### Available records
______

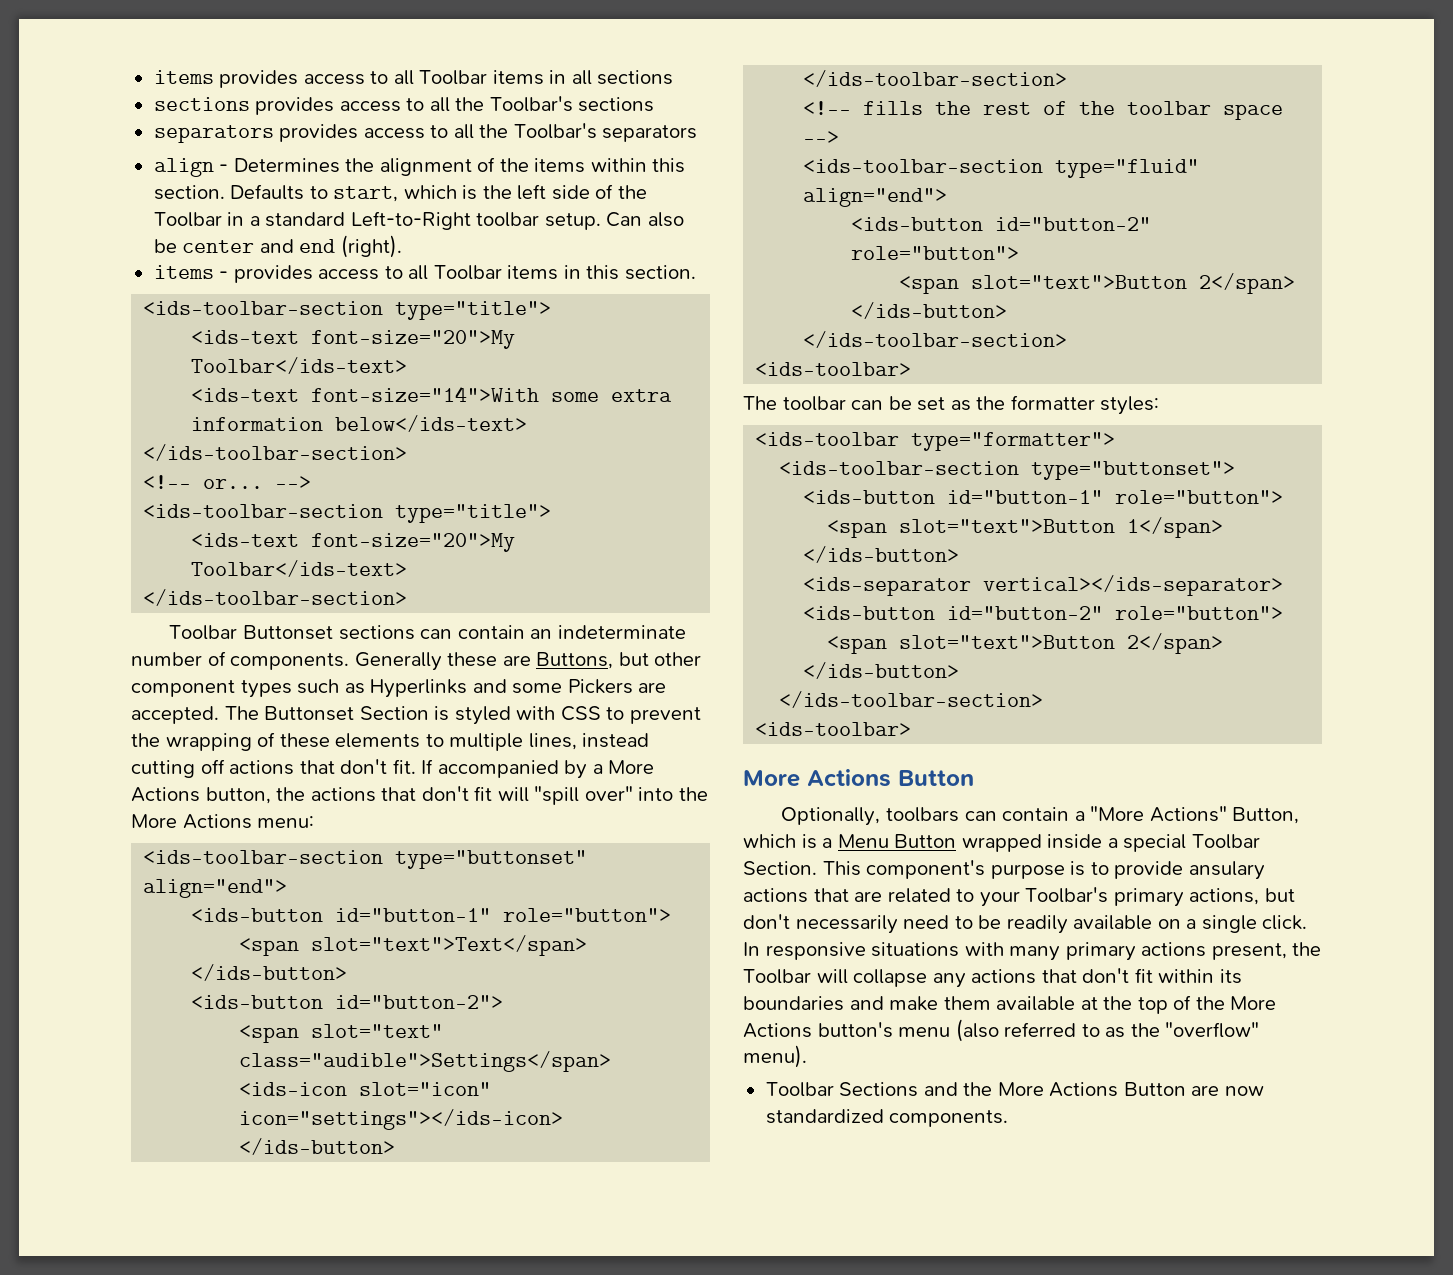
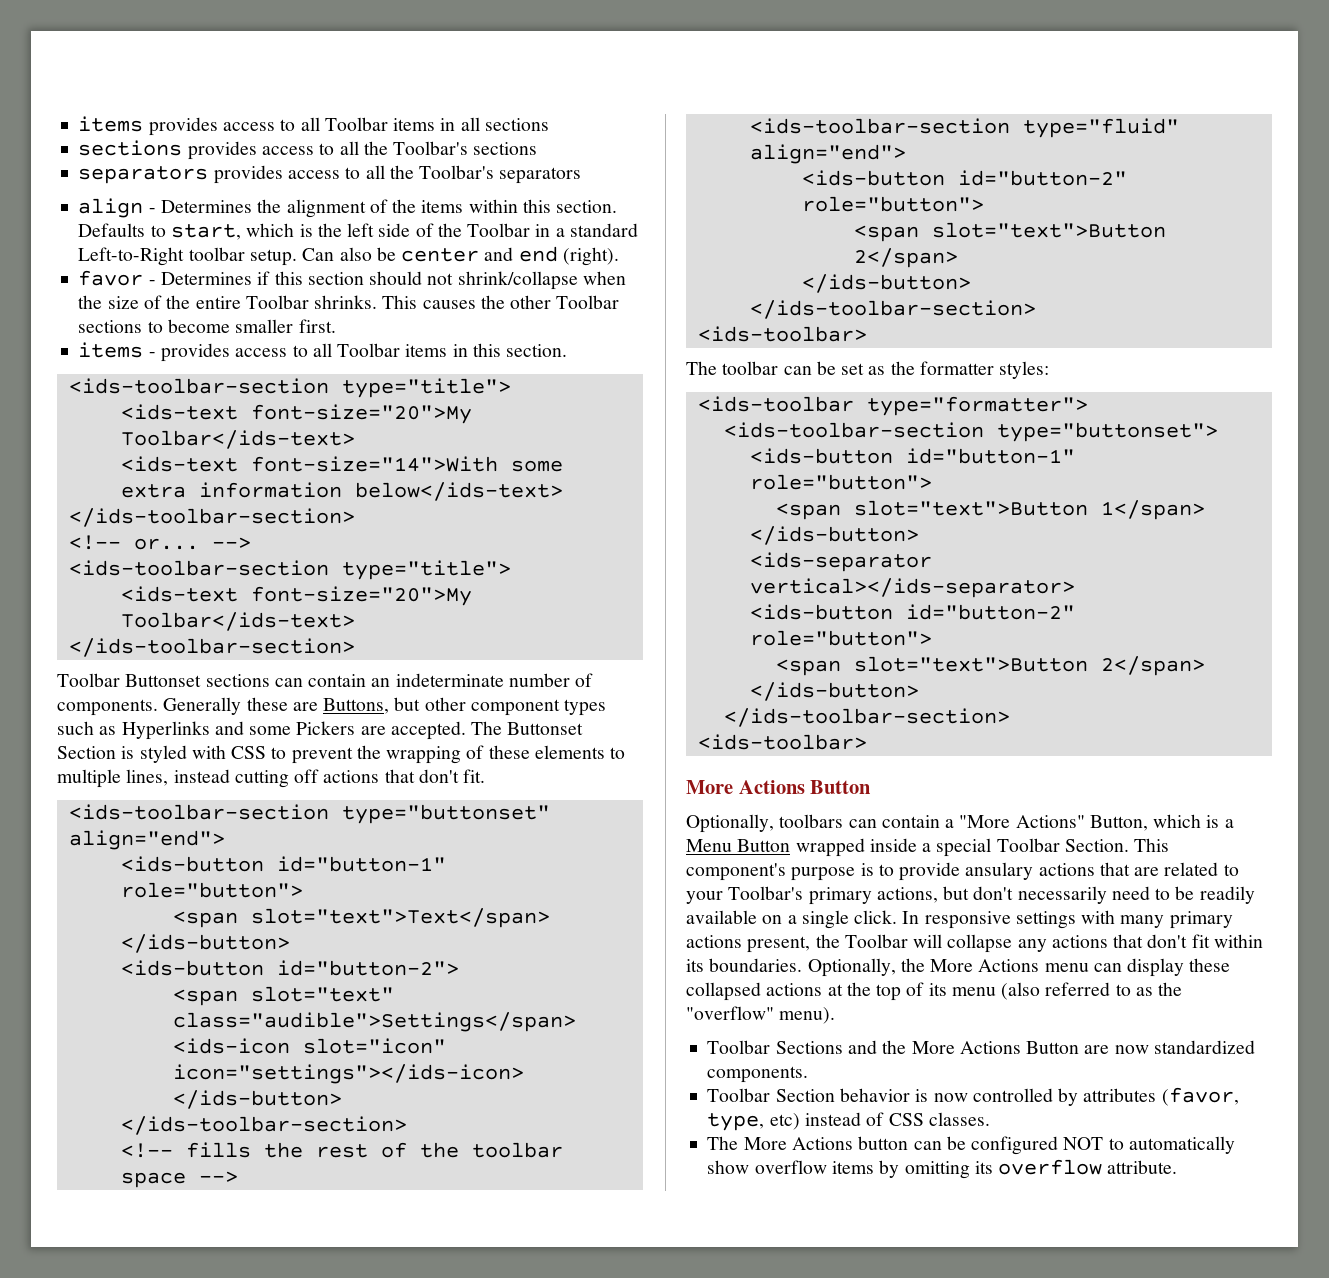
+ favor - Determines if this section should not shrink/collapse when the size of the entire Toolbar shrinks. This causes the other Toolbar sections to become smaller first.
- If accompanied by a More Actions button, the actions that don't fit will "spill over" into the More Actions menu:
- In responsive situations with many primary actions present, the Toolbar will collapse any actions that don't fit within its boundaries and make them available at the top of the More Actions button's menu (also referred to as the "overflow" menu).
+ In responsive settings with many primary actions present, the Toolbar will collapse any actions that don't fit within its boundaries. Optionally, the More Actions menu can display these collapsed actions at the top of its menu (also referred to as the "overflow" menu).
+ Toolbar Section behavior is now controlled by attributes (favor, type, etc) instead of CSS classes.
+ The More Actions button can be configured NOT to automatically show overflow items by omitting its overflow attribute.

______

Find the word "within" in the records. Copy every line it appears in.

- In responsive situations with many primary actions present, the Toolbar will collapse any actions that don't fit within its boundaries and make them available at the top of the More Actions button's menu (also referred to as the "overflow" menu).
+ In responsive settings with many primary actions present, the Toolbar will collapse any actions that don't fit within its boundaries. Optionally, the More Actions menu can display these collapsed actions at the top of its menu (also referred to as the "overflow" menu).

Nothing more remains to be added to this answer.